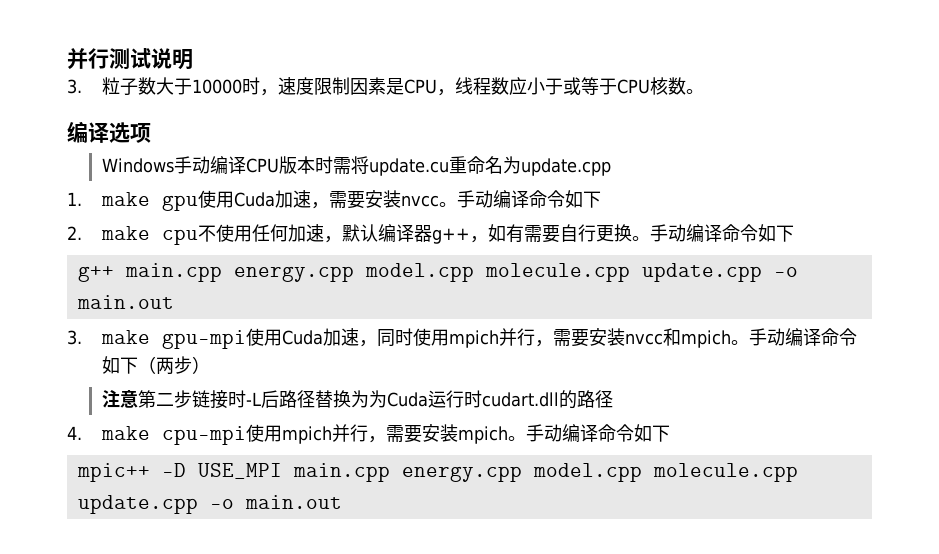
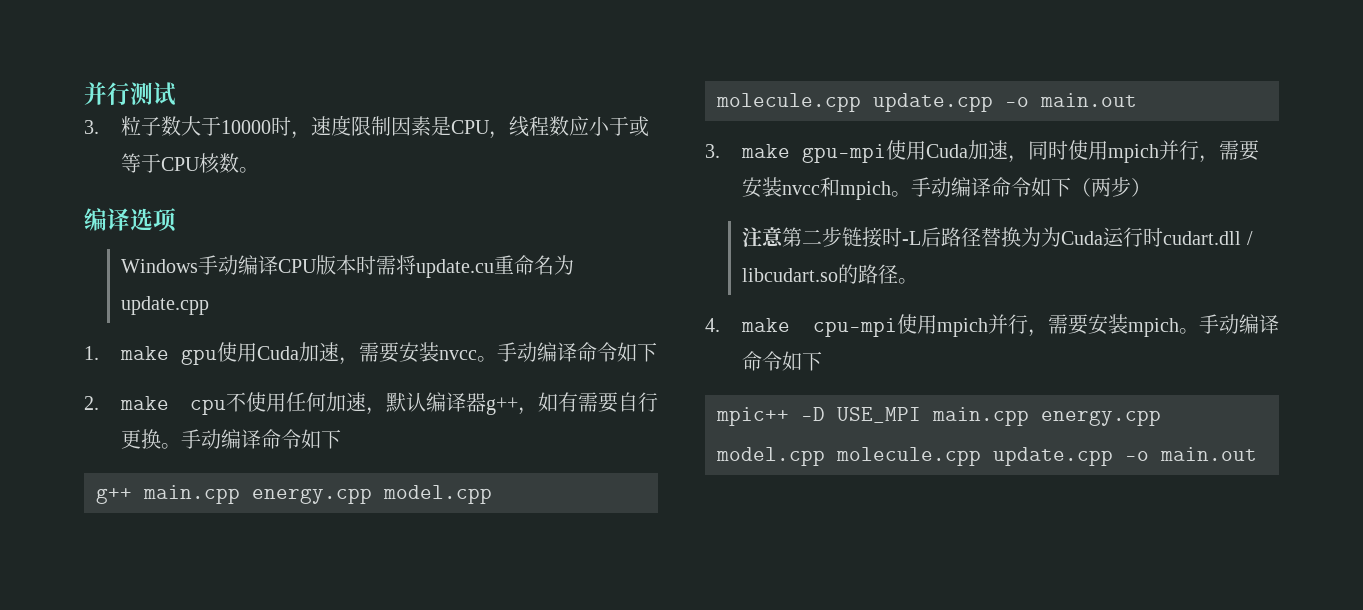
[151,48,193,70] 说明 -> (176, 94) none
(559, 399) none -> [1246,231,1253,245] [742,268,839,282] / libcudart.so
(613, 399) none -> [898,278,919,284] 。

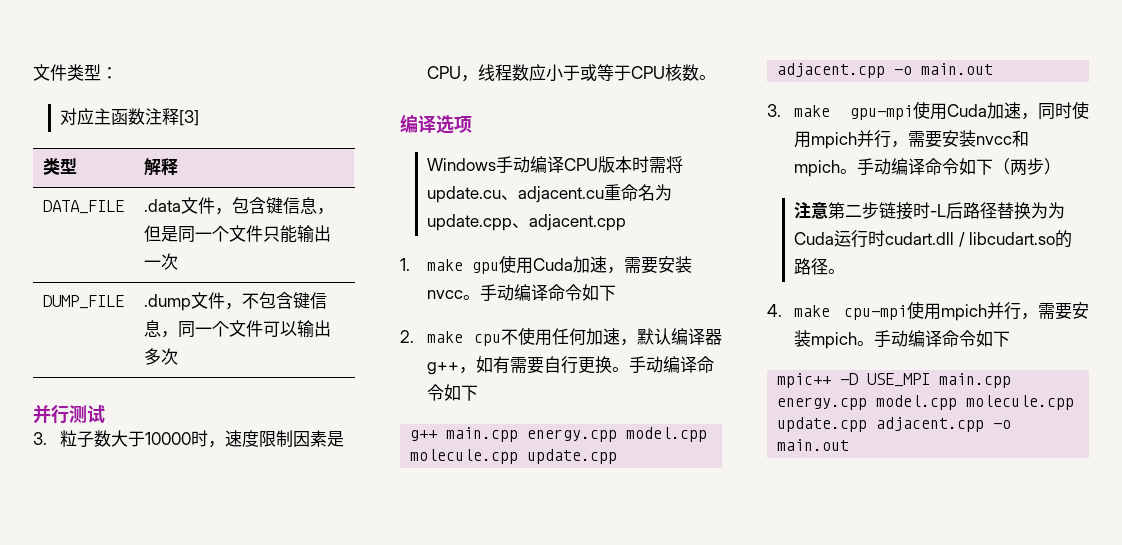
(84, 93) none -> [33,64,118,81] [60,108,200,126] [42,158,77,175] [143,158,178,176] [42,200,124,214] [143,197,334,215] [143,225,331,243] [143,253,178,270] [42,295,124,309] [143,292,327,311] [143,320,331,338] [143,348,178,365] 文件类型： // 对应主函数注释[3] // 类型 | 解释 // DATA_FILE | .data文件，包含键信息，但是同一个文件只能输出一次 // DUMP_FILE | .dump文件，不包含键信息，同一个文件可以输出多次 //
(495, 268) none -> [501,186,605,203] 、adjacent.cu
(210, 305) none -> [512,214,627,231] 、adjacent.cpp
(993, 102) none -> [777,63,886,78] adjacent.cpp
(1113, 456) none -> [876,417,985,432] adjacent.cpp

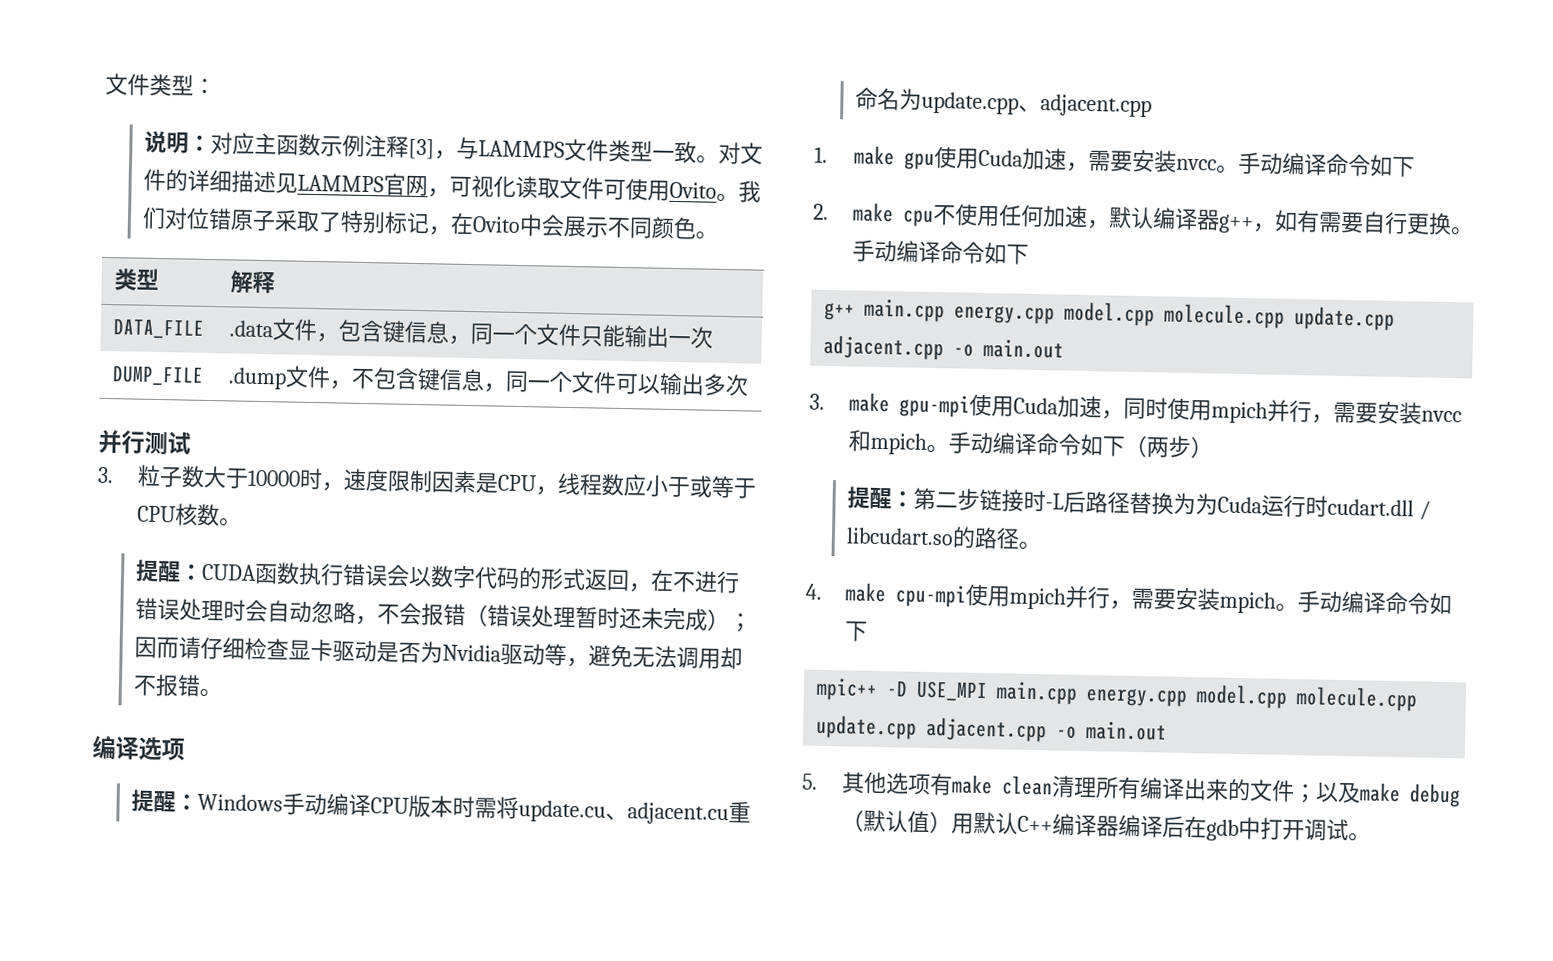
(118, 73) none -> [144,130,212,154] 说明：
(146, 116) none -> [320,134,366,157] 示例
(200, 118) none -> [434,136,764,165] [143,168,762,203] [142,206,719,240] ，与LAMMPS文件类型一致。对文件的详细描述见LAMMPS官网，可视化读取文件可使用Ovito。我们对位错原子采取了特别标记，在Ovito中会展示不同颜色。
[143,225,178,242] 但是 -> (471, 340) none
(717, 77) none -> [135,559,741,594] [135,597,753,633] [134,636,744,670] [133,674,223,698] // 提醒：CUDA函数执行错误会以数字代码的形式返回，在不进行错误处理时会自动忽略，不会报错（错误处理暂时还未完成）；因而请仔细检查显卡驱动是否为Nvidia驱动等，避免无法调用却不报错。
(472, 124) none -> [131,789,199,813] 提醒：
[794,202,829,219] 注意 -> [847,486,915,510] 提醒：
(850, 445) none -> [802,771,1462,808] [841,809,1372,842] // 5.其他选项有make clean清理所有编译出来的文件；以及make debug（默认值）用默认C++编译器编译后在gdb中打开调试。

PROBLEM DESCRIPTION:
Would you repeat the material above exactly, line for line, from its first line to the line with "(210, 305) none", including both and skipping every picture?

ANSWER TO THE EXERCISE:
[151,48,193,70] 说明 -> (176, 94) none
(559, 399) none -> [1246,231,1253,245] [742,268,839,282] / libcudart.so
(613, 399) none -> [898,278,919,284] 。

(84, 93) none -> [33,64,118,81] [60,108,200,126] [42,158,77,175] [143,158,178,176] [42,200,124,214] [143,197,334,215] [143,225,331,243] [143,253,178,270] [42,295,124,309] [143,292,327,311] [143,320,331,338] [143,348,178,365] 文件类型： // 对应主函数注释[3] // 类型 | 解释 // DATA_FILE | .data文件，包含键信息，但是同一个文件只能输出一次 // DUMP_FILE | .dump文件，不包含键信息，同一个文件可以输出多次 //
(495, 268) none -> [501,186,605,203] 、adjacent.cu
(210, 305) none -> [512,214,627,231] 、adjacent.cpp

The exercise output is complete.